The consistency I get is what feed people call "mash" or "crumbles". I buy laying mash made for egg-laying and breeding hens. It has no antibiotics, growth hormones, or other additives that are often found in "grower" or "developer" feeds. In some stores you can, as china cat did, find unmedicated feed for young birds.


----------



## madie (Apr 20, 2010)

thanks china_cat and cataholics! no need to take pic, china_cat, that pic you posted was more than helpful....at least i know how the texture looks like. I like how fine it is, and the fact you can trash it at the backyard. 

now i kind of know what to look for. Cant wait to check it out at the feed store (wow, being excited to buy cat litter is sad :lol: ) All of this chicken feed vocabulary seemed so confusing when i looked it up online....i thought 'mash' was a type of chicken feed. lol 

i was going to try equine pellets but dont like the fact they dont 'coat' the feces. I also dont like commercial cat litters cause the deodorant smell bothers me way more than the cat waste itself! 
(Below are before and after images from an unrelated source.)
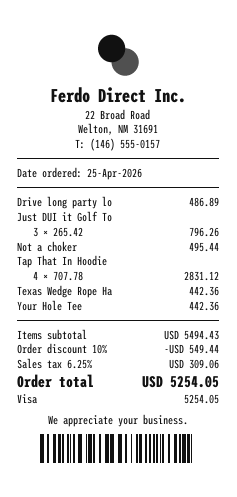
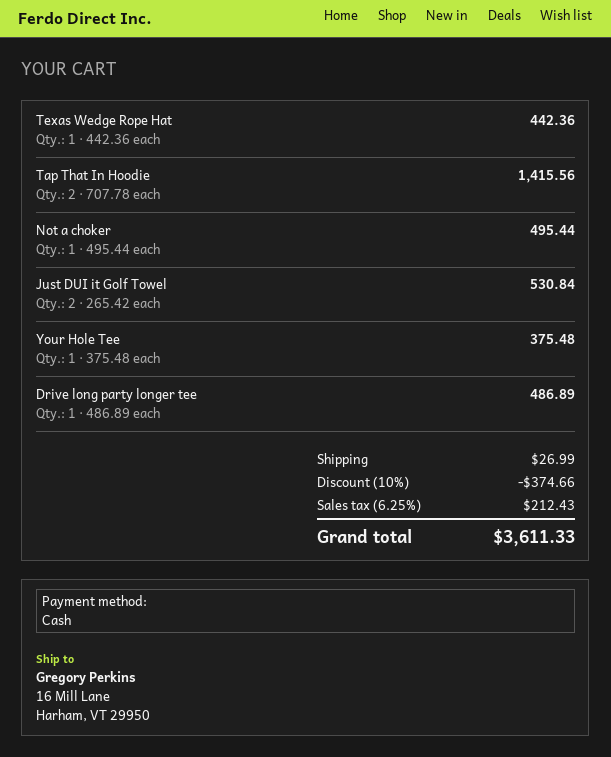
payment method: Visa -> cash
Just DUI it Golf To: 3 x 265.42 = 796.26 -> 2 x 265.42 = 530.84
Tap That In Hoodie: 4 x 707.78 = 2831.12 -> 2 x 707.78 = 1415.56
Your Hole Tee: 1 x 442.36 = 442.36 -> 1 x 375.48 = 375.48
discount: 10% = 549.44 -> 10% = 374.66
shipping: none -> 26.99
tax: 6.25% = 309.06 -> 6.25% = 212.43
total: 5254.05 -> 3611.33

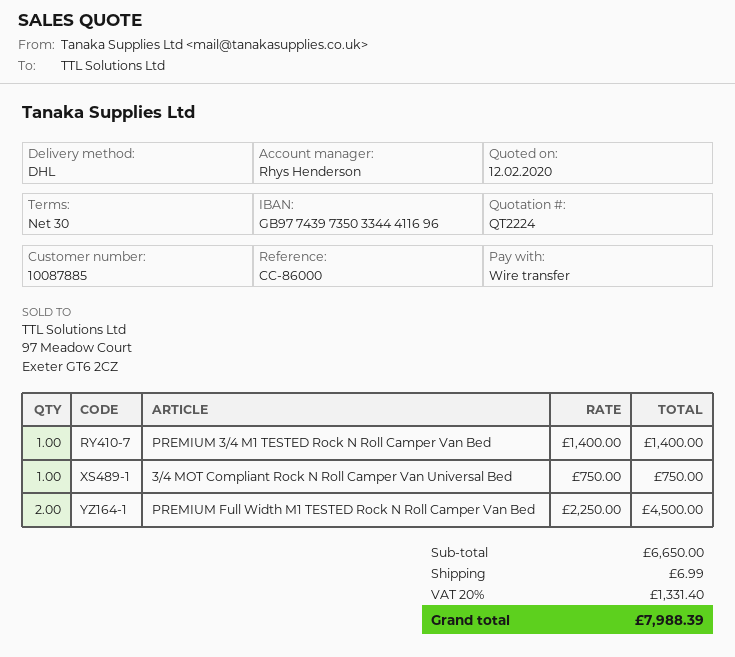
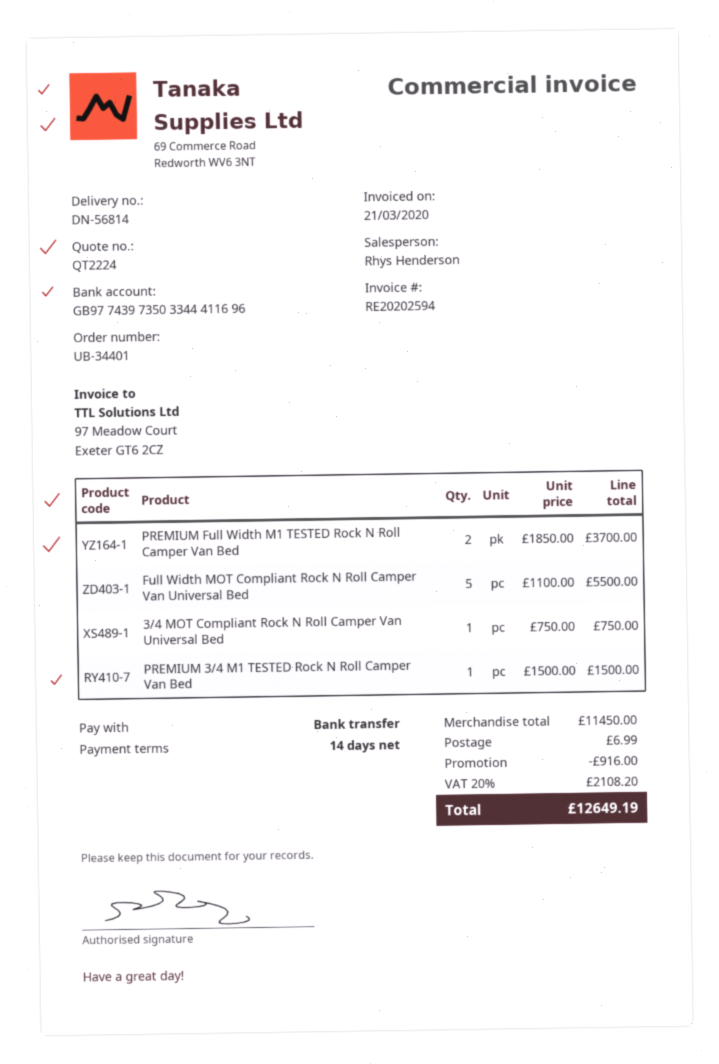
payment terms: 30 days -> 14 days
PREMIUM 3/4 M1 TESTED Rock N Roll Camper Van Bed: 1 x 1400.00 = 1400.00 -> 1 x 1500.00 = 1500.00
PREMIUM Full Width M1 TESTED Rock N Roll Camper Van Bed: 2 x 2250.00 = 4500.00 -> 2 x 1850.00 = 3700.00
Full Width MOT Compliant Rock N Roll Camper Van Universal Bed: none -> 5 x 1100.00 = 5500.00
subtotal: 6650.00 -> 11450.00
discount: none -> 916.00
tax: 20% = 1331.40 -> 20% = 2108.20
total: 7988.39 -> 12649.19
So besides equine pellets and chicken feed/mash, i was wondering if there are other safe alternatives to cat litter that you might have heard of?


----------



## CataholicsAnonymous (Dec 4, 2006)

Actually, you don't want a really fine-textured feed. The crumbles work best; they're kind of "puffed" and they soak up the pee much better.

Here's what I use. (The peanut is for size reference.  )











Sorry the pic is so dark. No flash.


----------



## my5kitties (Sep 13, 2005)

china_cat84 said:


> my4kitties said:
> 
> 
> > Where do you buy chicken feed? With my asthma acting up to the point where I needed to be hospitalized twice in two months, I really need to switch to something that's not dusty.
> ...


Okay, I consider myself pretty Internet savvy, but how would I find a farm supply/feed store? Is it something I can Google, then look to see if they have a location near me?


----------



## CataholicsAnonymous (Dec 4, 2006)

Get out the yellow pages and look up Farm Supplies or Feed Dealers.


----------



## my5kitties (Sep 13, 2005)

CataholicsAnonymous said:


> Get out the yellow pages and look up Farm Supplies or Feed Dealers.


*Slaps forehead* Of course. What a Homer Simpson moment...


----------



## madie (Apr 20, 2010)

cataholics, thanks for the heads-up! btw, i just bought the chicken mash today. the only brand they sell here is F&M(?) and i made sure there are no unwanted additives. they had it in three sizes so i just bought the 10# for $4 just to try it out. i'll try it out either when i am finished with this current box or when i finish with the tidy cat. i'll post what i think about it after i've tried it! cant wait!


----------



## china_cat84 (Apr 27, 2010)

madie said:


> cataholics, thanks for the heads-up! btw, i just bought the chicken mash today. the only brand they sell here is F&M(?) and i made sure there are no unwanted additives. they had it in three sizes so i just bought the 10# for $4 just to try it out. i'll try it out either when i am finished with this current box or when i finish with the tidy cat. i'll post what i think about it after i've tried it! cant wait!


Good luck!

I looked for the crumbles at my store, like Elsie mentioned, but all the chicken feed looks like the picture I posted - similar texture and consistency to World's Best. They didn't have anything called "mash" either. I guess I got lucky - the kind I bought clumps well and doesn't stick to the sides of the box. From what I've heard, different brands act differently too. After I told a friend of mine about my experience (she lives in Phoenix, AZ), she went out and bought some feed as well. Her feed looked a lot like mine and there were no additives or antibiotics - but it didn't clump, it was just mushy and weird. 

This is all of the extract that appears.